*** Listed records Section Begins ***
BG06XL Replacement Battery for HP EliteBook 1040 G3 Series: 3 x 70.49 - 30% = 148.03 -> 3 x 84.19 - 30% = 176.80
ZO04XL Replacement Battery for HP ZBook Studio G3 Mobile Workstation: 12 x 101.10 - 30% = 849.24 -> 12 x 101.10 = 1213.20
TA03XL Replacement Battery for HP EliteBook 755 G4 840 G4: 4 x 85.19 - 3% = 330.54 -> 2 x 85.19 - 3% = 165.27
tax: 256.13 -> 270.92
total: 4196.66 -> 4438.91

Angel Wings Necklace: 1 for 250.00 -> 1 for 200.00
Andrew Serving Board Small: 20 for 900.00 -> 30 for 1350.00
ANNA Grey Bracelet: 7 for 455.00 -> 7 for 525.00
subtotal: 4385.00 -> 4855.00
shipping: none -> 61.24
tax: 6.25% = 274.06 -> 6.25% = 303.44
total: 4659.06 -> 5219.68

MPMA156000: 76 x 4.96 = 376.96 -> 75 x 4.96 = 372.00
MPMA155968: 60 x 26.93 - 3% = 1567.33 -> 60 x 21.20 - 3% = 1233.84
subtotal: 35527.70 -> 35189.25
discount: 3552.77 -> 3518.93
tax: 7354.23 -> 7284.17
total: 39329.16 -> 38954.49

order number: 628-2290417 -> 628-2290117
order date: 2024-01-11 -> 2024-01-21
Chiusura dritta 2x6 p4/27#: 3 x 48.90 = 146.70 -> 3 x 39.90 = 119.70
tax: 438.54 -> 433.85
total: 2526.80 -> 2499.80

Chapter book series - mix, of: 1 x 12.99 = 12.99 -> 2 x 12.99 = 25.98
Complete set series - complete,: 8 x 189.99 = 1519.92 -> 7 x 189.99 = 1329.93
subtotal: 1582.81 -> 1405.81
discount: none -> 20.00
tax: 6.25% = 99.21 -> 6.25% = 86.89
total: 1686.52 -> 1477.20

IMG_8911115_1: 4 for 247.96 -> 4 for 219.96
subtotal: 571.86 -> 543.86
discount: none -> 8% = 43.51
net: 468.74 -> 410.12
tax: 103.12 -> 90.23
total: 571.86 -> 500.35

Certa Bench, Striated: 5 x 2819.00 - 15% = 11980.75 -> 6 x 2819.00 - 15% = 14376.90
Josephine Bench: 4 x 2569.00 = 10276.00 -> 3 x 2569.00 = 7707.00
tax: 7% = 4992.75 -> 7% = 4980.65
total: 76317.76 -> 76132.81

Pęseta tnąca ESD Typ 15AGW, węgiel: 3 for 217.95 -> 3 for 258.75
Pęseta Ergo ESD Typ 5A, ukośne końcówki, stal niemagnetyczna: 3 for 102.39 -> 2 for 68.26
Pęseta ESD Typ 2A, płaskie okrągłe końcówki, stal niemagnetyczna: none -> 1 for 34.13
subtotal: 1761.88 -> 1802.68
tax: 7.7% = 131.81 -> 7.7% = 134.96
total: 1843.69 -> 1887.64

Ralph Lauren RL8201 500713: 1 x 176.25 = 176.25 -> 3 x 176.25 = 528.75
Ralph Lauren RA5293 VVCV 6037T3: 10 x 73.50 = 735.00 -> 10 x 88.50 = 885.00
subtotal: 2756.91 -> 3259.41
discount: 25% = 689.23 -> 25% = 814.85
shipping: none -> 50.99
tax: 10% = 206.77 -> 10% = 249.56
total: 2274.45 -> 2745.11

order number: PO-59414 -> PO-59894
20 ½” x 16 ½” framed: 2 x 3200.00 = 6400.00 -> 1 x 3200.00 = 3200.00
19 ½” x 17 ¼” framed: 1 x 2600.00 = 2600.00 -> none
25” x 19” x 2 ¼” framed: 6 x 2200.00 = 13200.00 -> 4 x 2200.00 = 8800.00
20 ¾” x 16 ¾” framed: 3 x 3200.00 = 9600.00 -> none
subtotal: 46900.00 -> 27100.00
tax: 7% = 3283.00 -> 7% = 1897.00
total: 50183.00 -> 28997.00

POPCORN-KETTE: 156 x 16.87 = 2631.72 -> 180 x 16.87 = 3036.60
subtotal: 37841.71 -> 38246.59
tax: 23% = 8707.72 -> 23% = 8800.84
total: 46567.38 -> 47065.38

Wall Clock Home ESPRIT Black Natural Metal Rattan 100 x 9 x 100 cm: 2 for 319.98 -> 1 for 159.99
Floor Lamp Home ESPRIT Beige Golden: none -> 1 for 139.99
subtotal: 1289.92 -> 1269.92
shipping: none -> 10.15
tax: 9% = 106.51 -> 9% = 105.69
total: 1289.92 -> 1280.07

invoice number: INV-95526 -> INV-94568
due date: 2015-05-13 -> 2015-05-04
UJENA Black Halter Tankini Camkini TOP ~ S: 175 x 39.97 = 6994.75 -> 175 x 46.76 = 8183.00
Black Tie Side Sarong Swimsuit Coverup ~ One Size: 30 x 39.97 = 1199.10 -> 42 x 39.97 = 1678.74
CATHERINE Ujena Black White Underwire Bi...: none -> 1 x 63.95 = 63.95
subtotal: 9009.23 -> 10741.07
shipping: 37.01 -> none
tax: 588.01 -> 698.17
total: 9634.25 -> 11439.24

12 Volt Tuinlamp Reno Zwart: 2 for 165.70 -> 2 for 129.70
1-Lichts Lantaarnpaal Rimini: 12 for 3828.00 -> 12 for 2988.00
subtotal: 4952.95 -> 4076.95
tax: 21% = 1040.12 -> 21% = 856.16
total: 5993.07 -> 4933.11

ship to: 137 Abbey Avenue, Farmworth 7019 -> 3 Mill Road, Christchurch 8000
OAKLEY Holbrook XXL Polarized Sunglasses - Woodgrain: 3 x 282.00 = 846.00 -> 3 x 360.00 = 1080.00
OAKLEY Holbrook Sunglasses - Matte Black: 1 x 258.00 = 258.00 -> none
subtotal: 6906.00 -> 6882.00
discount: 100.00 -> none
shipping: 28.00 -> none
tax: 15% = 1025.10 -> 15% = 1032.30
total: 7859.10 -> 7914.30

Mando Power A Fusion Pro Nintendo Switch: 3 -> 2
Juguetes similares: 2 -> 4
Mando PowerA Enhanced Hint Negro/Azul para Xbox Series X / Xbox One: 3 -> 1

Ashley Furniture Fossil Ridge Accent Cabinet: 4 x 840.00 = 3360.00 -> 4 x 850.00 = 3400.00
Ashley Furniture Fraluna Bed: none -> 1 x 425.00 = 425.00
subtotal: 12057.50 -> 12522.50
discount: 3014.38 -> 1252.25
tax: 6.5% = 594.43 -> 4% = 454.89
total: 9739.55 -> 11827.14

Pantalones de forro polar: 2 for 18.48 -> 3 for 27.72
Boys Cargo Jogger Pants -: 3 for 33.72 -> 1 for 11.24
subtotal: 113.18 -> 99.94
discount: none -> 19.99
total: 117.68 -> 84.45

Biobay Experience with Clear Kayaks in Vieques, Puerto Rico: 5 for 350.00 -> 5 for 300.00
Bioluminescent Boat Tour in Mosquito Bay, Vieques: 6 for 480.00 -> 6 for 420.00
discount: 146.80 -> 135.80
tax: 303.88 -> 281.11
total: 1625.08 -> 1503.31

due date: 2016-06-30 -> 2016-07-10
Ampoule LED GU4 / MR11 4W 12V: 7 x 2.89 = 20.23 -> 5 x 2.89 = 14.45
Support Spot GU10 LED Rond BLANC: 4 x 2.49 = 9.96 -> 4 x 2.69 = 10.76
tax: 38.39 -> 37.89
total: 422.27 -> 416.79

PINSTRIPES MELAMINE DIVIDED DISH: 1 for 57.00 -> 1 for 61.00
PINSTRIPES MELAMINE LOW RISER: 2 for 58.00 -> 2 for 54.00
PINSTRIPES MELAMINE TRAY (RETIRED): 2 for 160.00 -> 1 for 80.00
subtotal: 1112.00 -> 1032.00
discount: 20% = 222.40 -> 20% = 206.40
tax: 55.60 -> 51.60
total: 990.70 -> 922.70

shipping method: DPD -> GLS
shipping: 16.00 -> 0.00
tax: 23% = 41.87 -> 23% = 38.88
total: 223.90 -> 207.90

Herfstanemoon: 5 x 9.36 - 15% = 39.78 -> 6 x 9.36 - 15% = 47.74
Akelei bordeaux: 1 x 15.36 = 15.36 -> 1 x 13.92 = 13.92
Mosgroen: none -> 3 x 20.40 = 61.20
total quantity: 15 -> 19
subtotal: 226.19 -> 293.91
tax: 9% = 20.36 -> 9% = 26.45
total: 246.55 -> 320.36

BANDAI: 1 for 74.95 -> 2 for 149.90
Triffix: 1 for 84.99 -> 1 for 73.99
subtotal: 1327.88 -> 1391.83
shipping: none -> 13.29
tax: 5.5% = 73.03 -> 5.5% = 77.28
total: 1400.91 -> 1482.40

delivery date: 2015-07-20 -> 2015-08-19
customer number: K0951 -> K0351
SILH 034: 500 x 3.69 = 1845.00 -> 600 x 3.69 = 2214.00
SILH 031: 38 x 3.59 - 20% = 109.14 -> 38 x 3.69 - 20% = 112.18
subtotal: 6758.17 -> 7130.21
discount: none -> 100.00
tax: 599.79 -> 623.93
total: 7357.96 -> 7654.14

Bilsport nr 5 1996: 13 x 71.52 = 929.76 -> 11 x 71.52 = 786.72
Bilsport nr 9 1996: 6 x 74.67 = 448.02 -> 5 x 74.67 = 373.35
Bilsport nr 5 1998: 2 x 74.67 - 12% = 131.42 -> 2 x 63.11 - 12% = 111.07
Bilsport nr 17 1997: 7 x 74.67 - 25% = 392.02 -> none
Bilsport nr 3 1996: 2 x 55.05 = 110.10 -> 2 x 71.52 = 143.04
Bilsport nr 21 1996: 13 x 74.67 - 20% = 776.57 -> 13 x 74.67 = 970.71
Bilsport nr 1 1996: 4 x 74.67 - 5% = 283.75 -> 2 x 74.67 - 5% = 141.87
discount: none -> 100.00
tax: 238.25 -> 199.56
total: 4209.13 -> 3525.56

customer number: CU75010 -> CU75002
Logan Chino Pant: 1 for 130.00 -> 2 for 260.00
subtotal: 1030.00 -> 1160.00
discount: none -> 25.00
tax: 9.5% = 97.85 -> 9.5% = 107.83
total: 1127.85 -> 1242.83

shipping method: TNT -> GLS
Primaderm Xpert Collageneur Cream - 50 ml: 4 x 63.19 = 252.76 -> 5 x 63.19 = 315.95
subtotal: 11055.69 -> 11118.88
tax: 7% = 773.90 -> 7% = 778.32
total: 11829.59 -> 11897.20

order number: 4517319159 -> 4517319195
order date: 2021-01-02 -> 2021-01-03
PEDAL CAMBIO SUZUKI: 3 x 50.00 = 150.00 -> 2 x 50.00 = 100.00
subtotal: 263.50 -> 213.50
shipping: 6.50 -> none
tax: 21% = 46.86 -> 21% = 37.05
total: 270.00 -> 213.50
*** Listed records Section Ends ***
* What is needed *
In the records above, each line with the string "OAKLEY" should be copied.

* Answer to the exercise *
OAKLEY Holbrook XXL Polarized Sunglasses - Woodgrain: 3 x 282.00 = 846.00 -> 3 x 360.00 = 1080.00
OAKLEY Holbrook Sunglasses - Matte Black: 1 x 258.00 = 258.00 -> none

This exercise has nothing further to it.